Before-and-after change records:
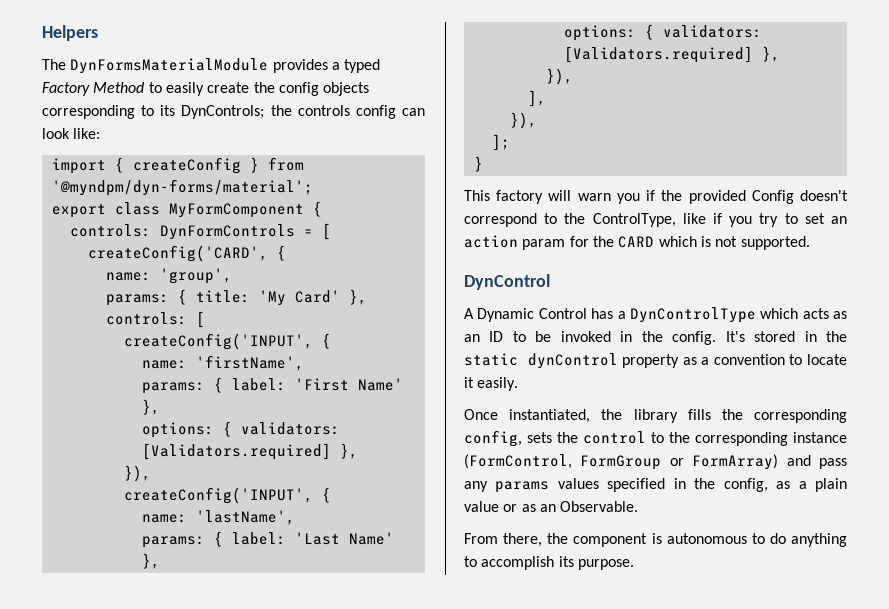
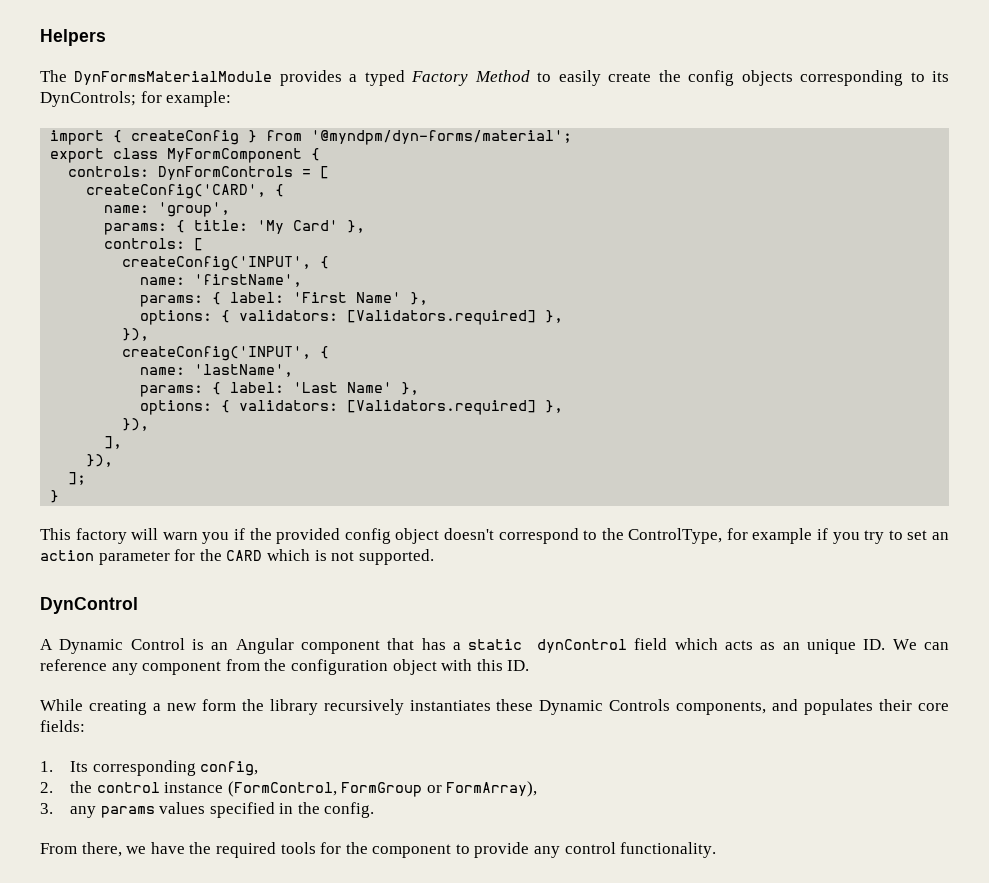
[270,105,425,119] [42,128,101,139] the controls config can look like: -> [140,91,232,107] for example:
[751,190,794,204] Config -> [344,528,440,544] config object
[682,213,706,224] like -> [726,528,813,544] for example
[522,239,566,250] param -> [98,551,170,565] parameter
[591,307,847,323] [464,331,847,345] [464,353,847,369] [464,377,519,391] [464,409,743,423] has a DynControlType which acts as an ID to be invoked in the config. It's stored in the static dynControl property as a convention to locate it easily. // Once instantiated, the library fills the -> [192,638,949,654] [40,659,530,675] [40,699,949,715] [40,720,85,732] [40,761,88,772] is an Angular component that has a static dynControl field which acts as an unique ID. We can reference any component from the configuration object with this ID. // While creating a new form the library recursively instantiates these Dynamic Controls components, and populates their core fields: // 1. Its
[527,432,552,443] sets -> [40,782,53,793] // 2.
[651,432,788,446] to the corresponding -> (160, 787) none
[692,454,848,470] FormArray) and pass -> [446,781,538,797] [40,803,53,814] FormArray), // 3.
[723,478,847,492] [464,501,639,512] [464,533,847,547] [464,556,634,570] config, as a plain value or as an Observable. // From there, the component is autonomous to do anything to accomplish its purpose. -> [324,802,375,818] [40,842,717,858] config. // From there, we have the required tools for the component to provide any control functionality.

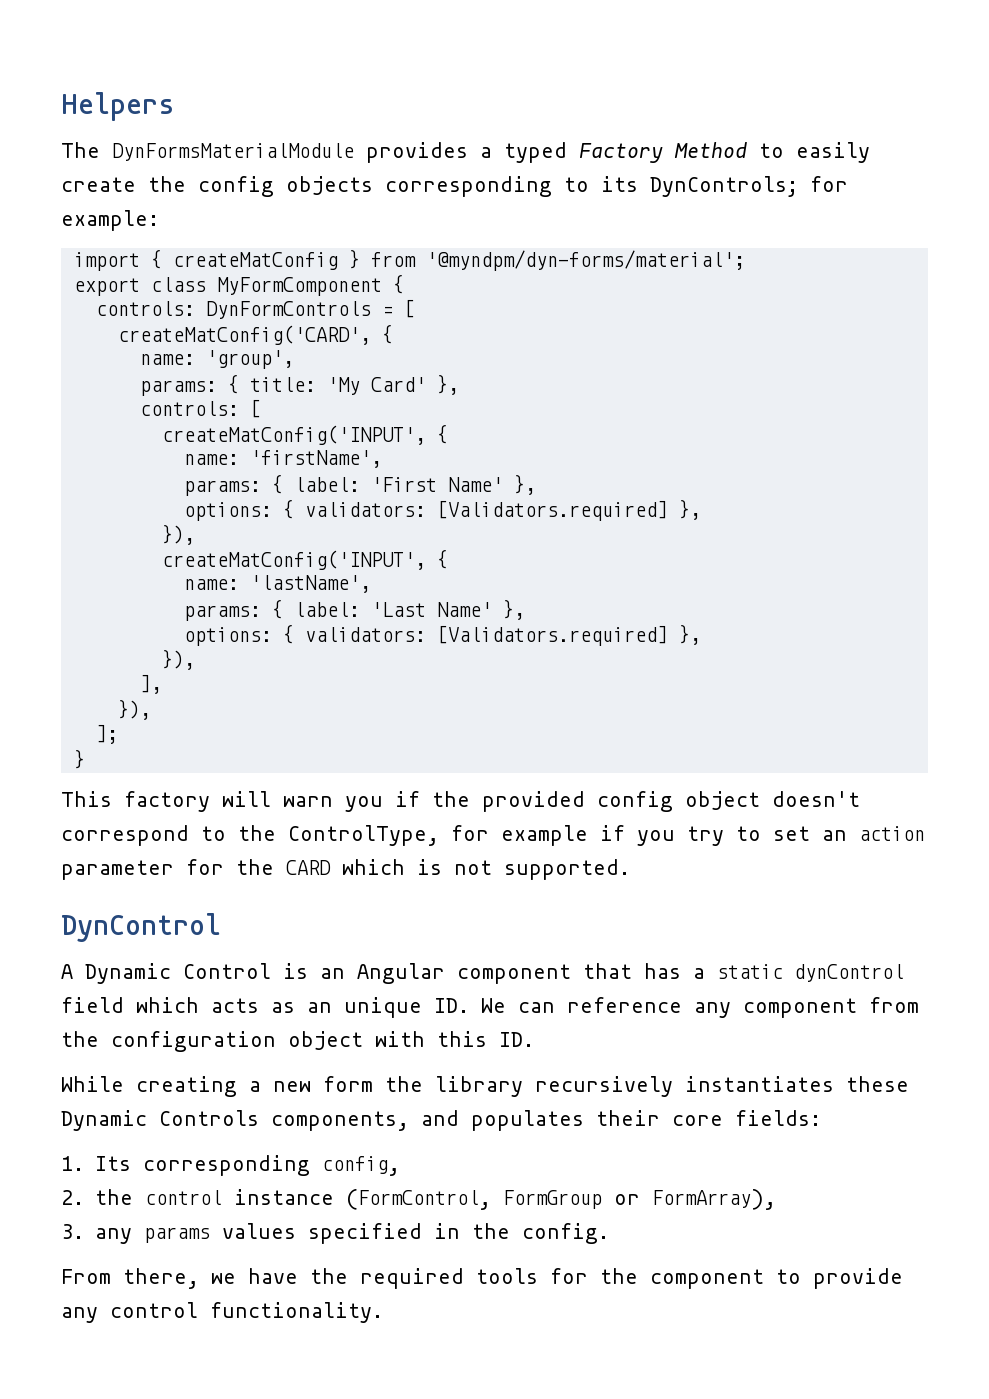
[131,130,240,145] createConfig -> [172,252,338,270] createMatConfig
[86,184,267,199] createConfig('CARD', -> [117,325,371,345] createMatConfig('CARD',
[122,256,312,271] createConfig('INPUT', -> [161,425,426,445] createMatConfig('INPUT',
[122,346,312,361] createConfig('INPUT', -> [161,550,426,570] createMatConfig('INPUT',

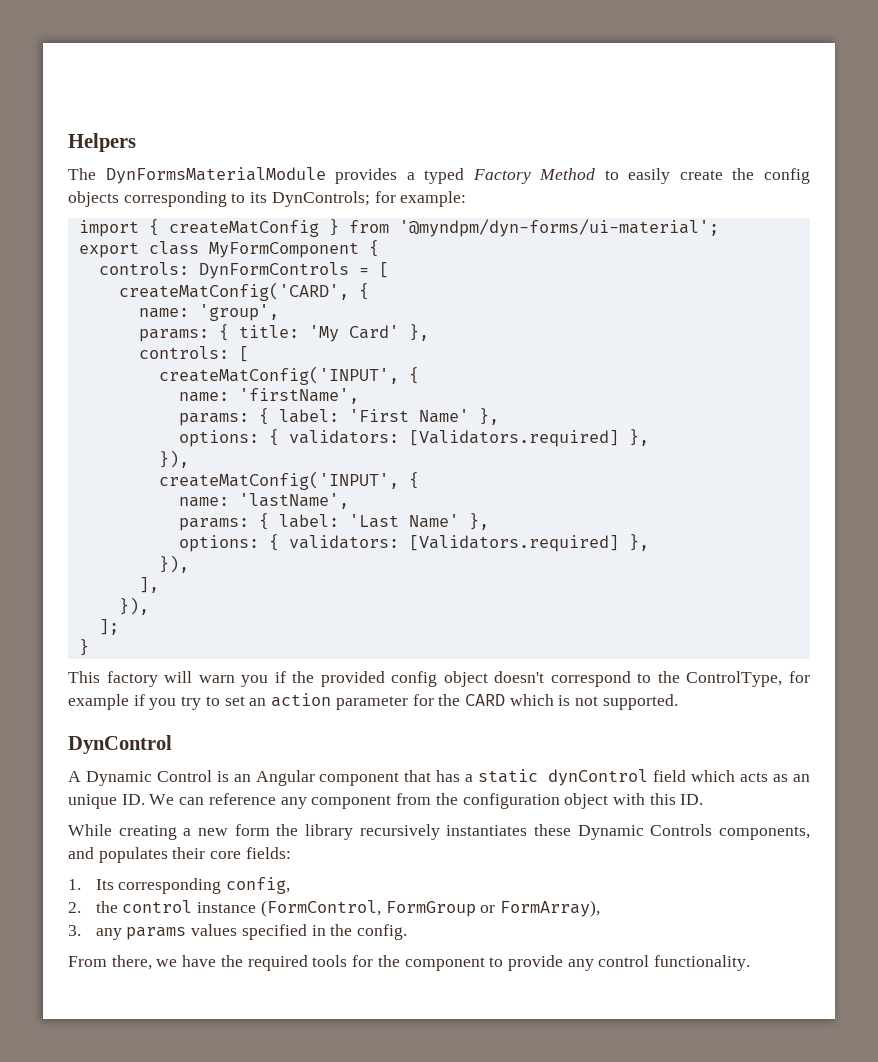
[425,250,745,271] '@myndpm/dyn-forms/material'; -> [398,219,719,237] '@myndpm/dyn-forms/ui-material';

* **Problem to work on**
Set down every record exactly as written, but drop the pictures.

* **Result of this exercise**
[270,105,425,119] [42,128,101,139] the controls config can look like: -> [140,91,232,107] for example:
[751,190,794,204] Config -> [344,528,440,544] config object
[682,213,706,224] like -> [726,528,813,544] for example
[522,239,566,250] param -> [98,551,170,565] parameter
[591,307,847,323] [464,331,847,345] [464,353,847,369] [464,377,519,391] [464,409,743,423] has a DynControlType which acts as an ID to be invoked in the config. It's stored in the static dynControl property as a convention to locate it easily. // Once instantiated, the library fills the -> [192,638,949,654] [40,659,530,675] [40,699,949,715] [40,720,85,732] [40,761,88,772] is an Angular component that has a static dynControl field which acts as an unique ID. We can reference any component from the configuration object with this ID. // While creating a new form the library recursively instantiates these Dynamic Controls components, and populates their core fields: // 1. Its
[527,432,552,443] sets -> [40,782,53,793] // 2.
[651,432,788,446] to the corresponding -> (160, 787) none
[692,454,848,470] FormArray) and pass -> [446,781,538,797] [40,803,53,814] FormArray), // 3.
[723,478,847,492] [464,501,639,512] [464,533,847,547] [464,556,634,570] config, as a plain value or as an Observable. // From there, the component is autonomous to do anything to accomplish its purpose. -> [324,802,375,818] [40,842,717,858] config. // From there, we have the required tools for the component to provide any control functionality.

[131,130,240,145] createConfig -> [172,252,338,270] createMatConfig
[86,184,267,199] createConfig('CARD', -> [117,325,371,345] createMatConfig('CARD',
[122,256,312,271] createConfig('INPUT', -> [161,425,426,445] createMatConfig('INPUT',
[122,346,312,361] createConfig('INPUT', -> [161,550,426,570] createMatConfig('INPUT',

[425,250,745,271] '@myndpm/dyn-forms/material'; -> [398,219,719,237] '@myndpm/dyn-forms/ui-material';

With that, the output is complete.